## Exercise requirements:
A word-for-word copy of the data, pictures excluded, is what this task asks for.

## Records supplied:
<<<<

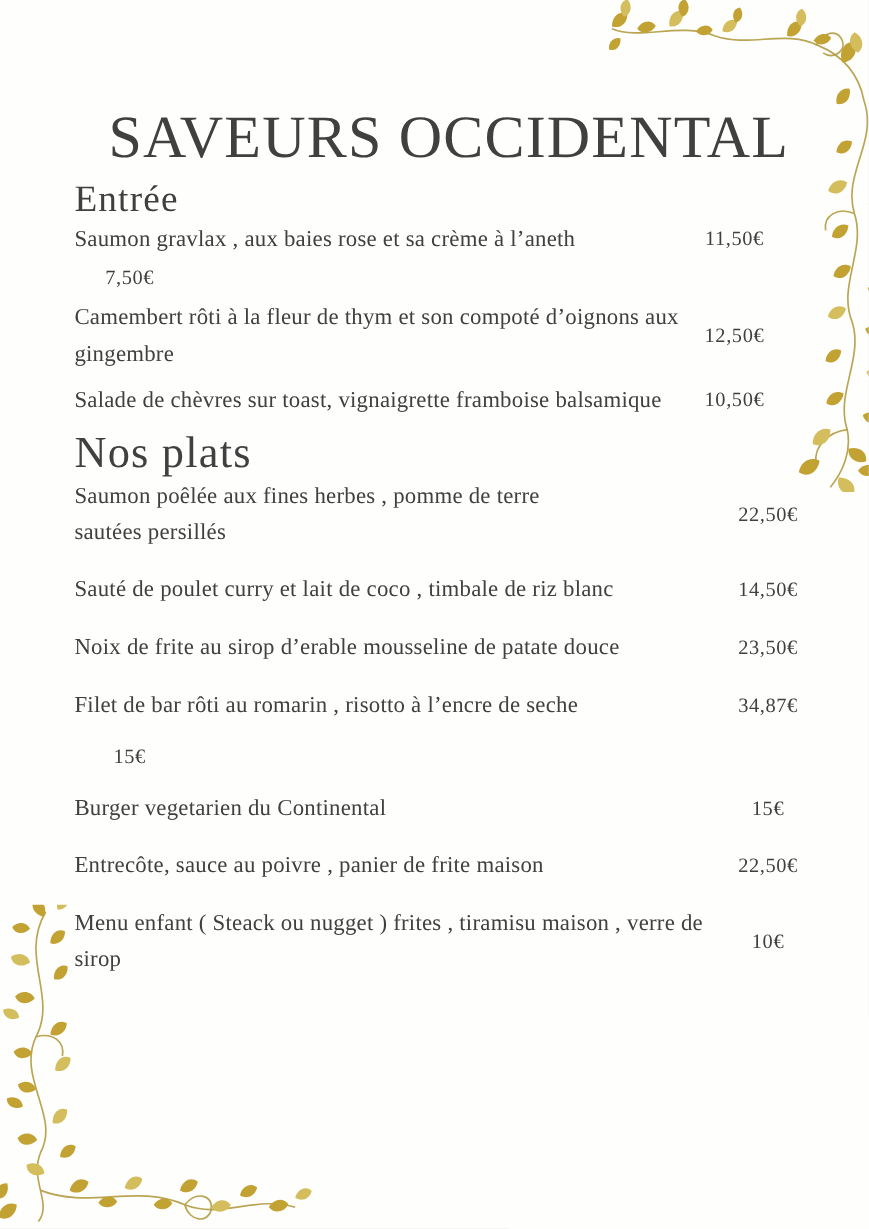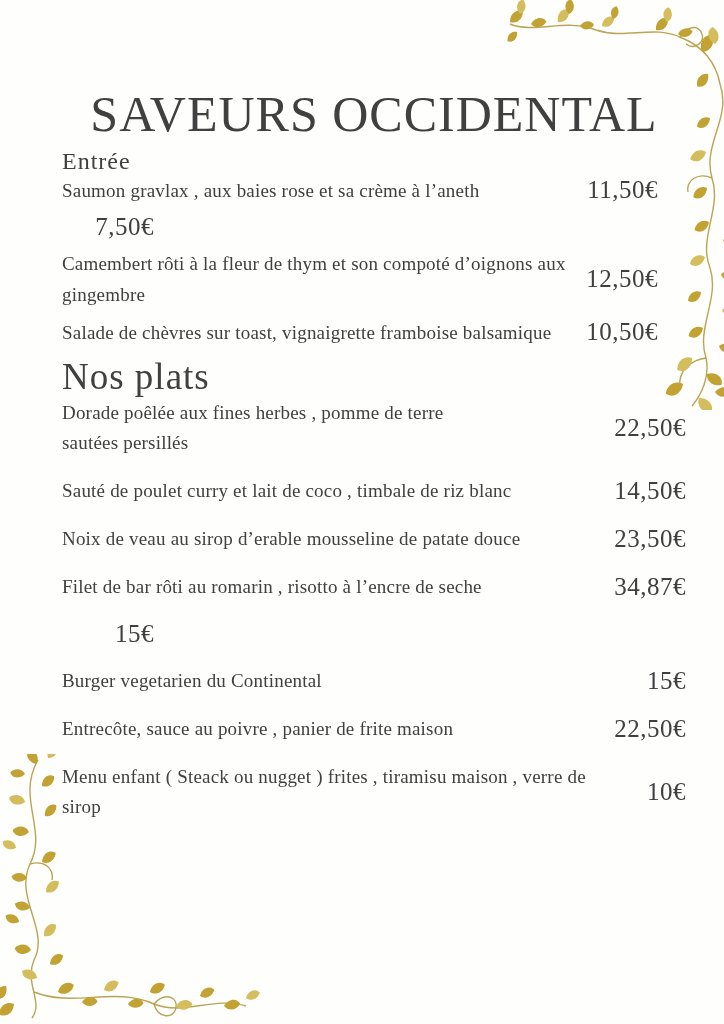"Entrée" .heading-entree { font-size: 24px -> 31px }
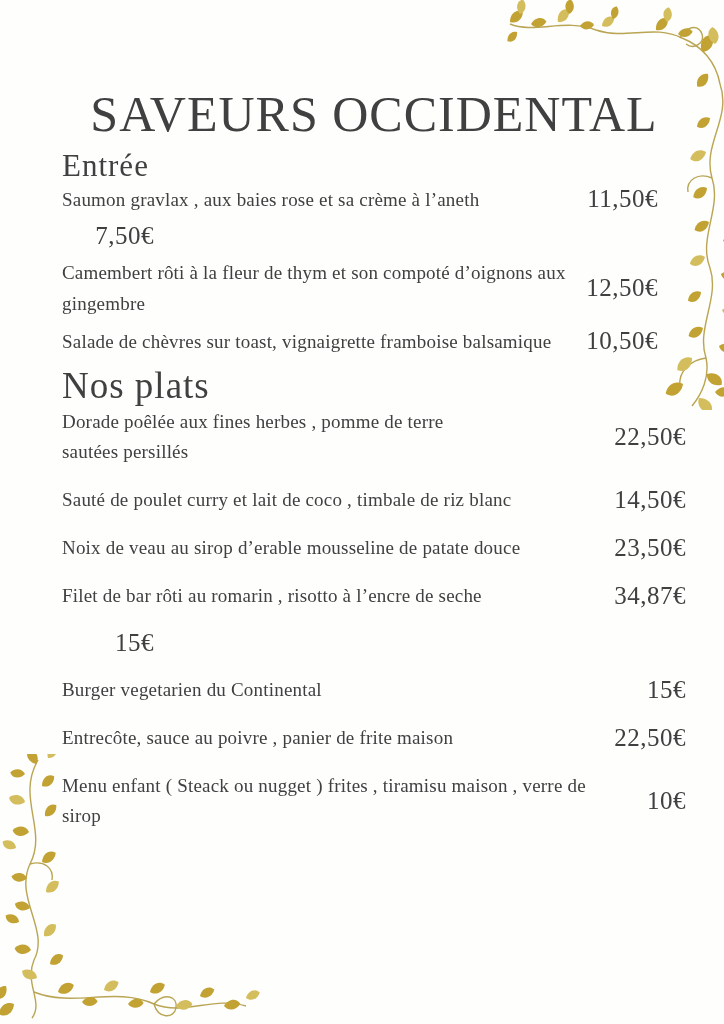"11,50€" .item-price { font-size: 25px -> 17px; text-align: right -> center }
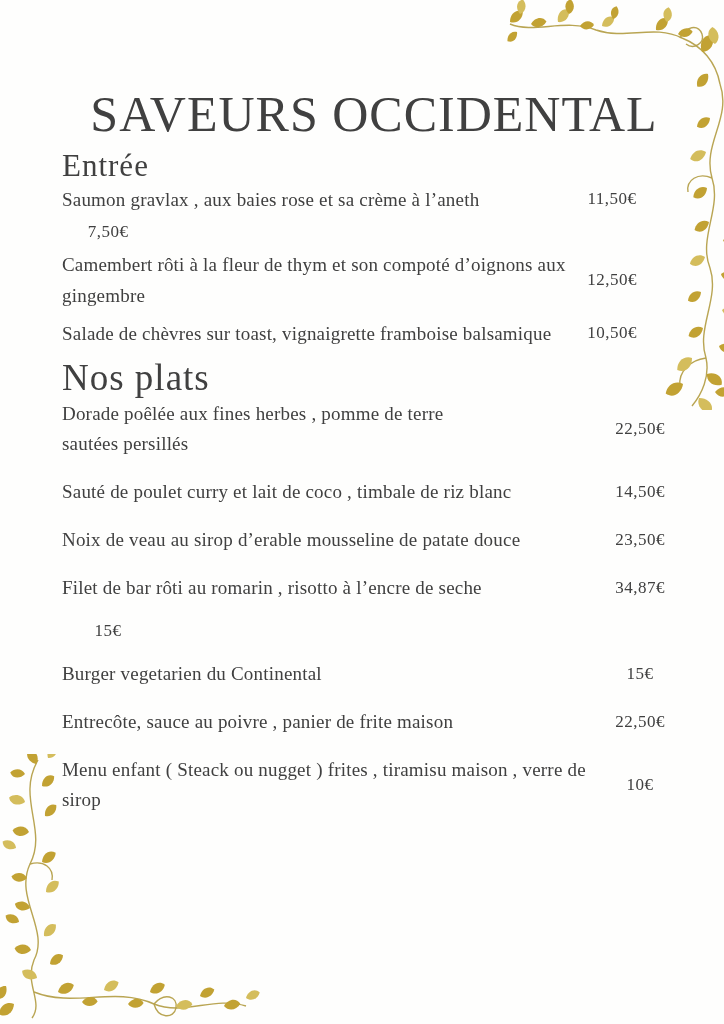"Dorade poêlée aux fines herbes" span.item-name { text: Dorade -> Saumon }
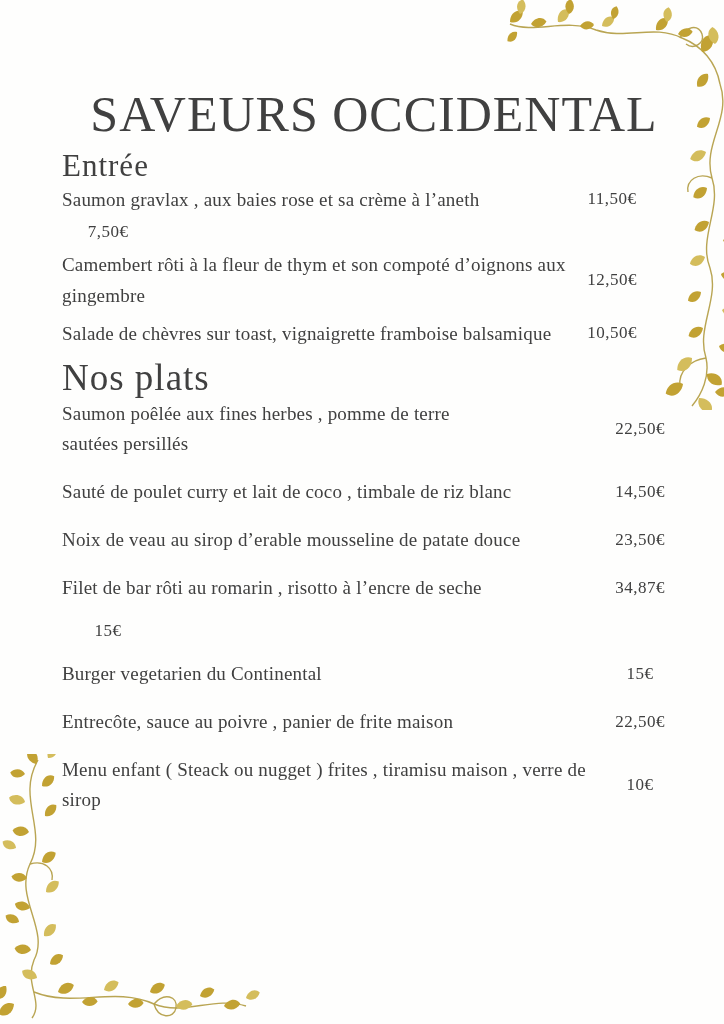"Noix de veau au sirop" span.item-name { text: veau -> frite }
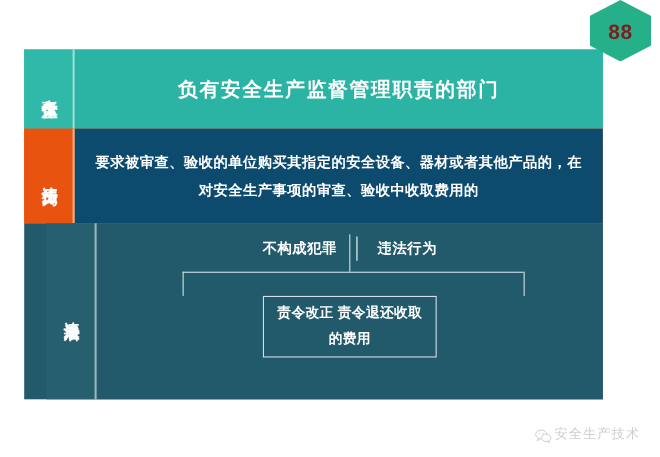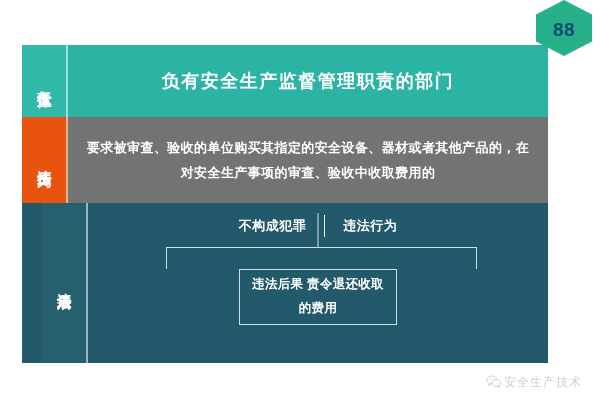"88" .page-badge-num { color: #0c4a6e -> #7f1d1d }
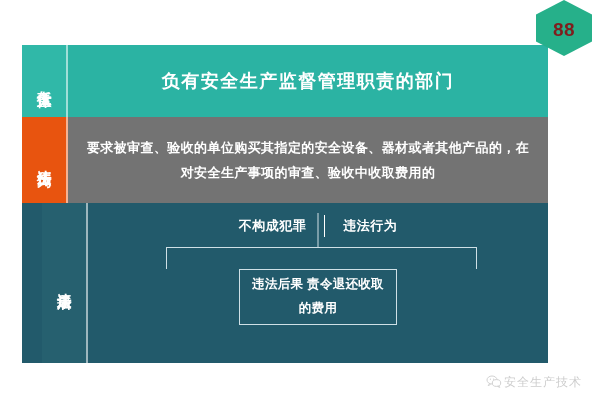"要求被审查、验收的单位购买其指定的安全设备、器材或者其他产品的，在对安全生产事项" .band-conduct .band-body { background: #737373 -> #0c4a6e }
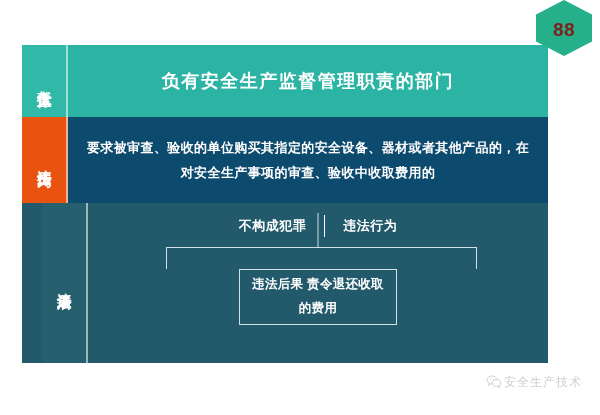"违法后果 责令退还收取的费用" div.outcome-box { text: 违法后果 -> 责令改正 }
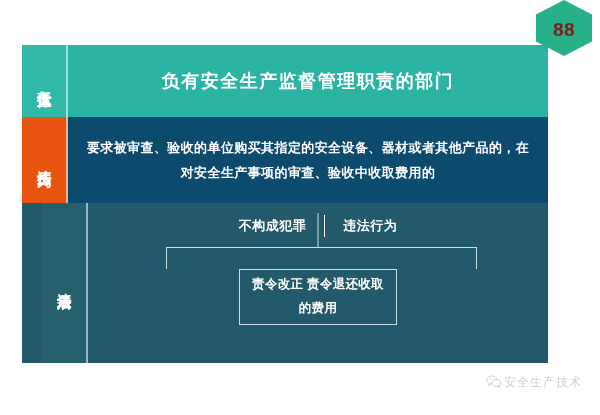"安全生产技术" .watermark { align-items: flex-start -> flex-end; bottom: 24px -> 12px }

>>>>

## Result:
"Entrée" .heading-entree { font-size: 24px -> 31px }
"11,50€" .item-price { font-size: 25px -> 17px; text-align: right -> center }
"Dorade poêlée aux fines herbes" span.item-name { text: Dorade -> Saumon }
"Noix de veau au sirop" span.item-name { text: veau -> frite }
"88" .page-badge-num { color: #0c4a6e -> #7f1d1d }
"要求被审查、验收的单位购买其指定的安全设备、器材或者其他产品的，在对安全生产事项" .band-conduct .band-body { background: #737373 -> #0c4a6e }
"违法后果 责令退还收取的费用" div.outcome-box { text: 违法后果 -> 责令改正 }
"安全生产技术" .watermark { align-items: flex-start -> flex-end; bottom: 24px -> 12px }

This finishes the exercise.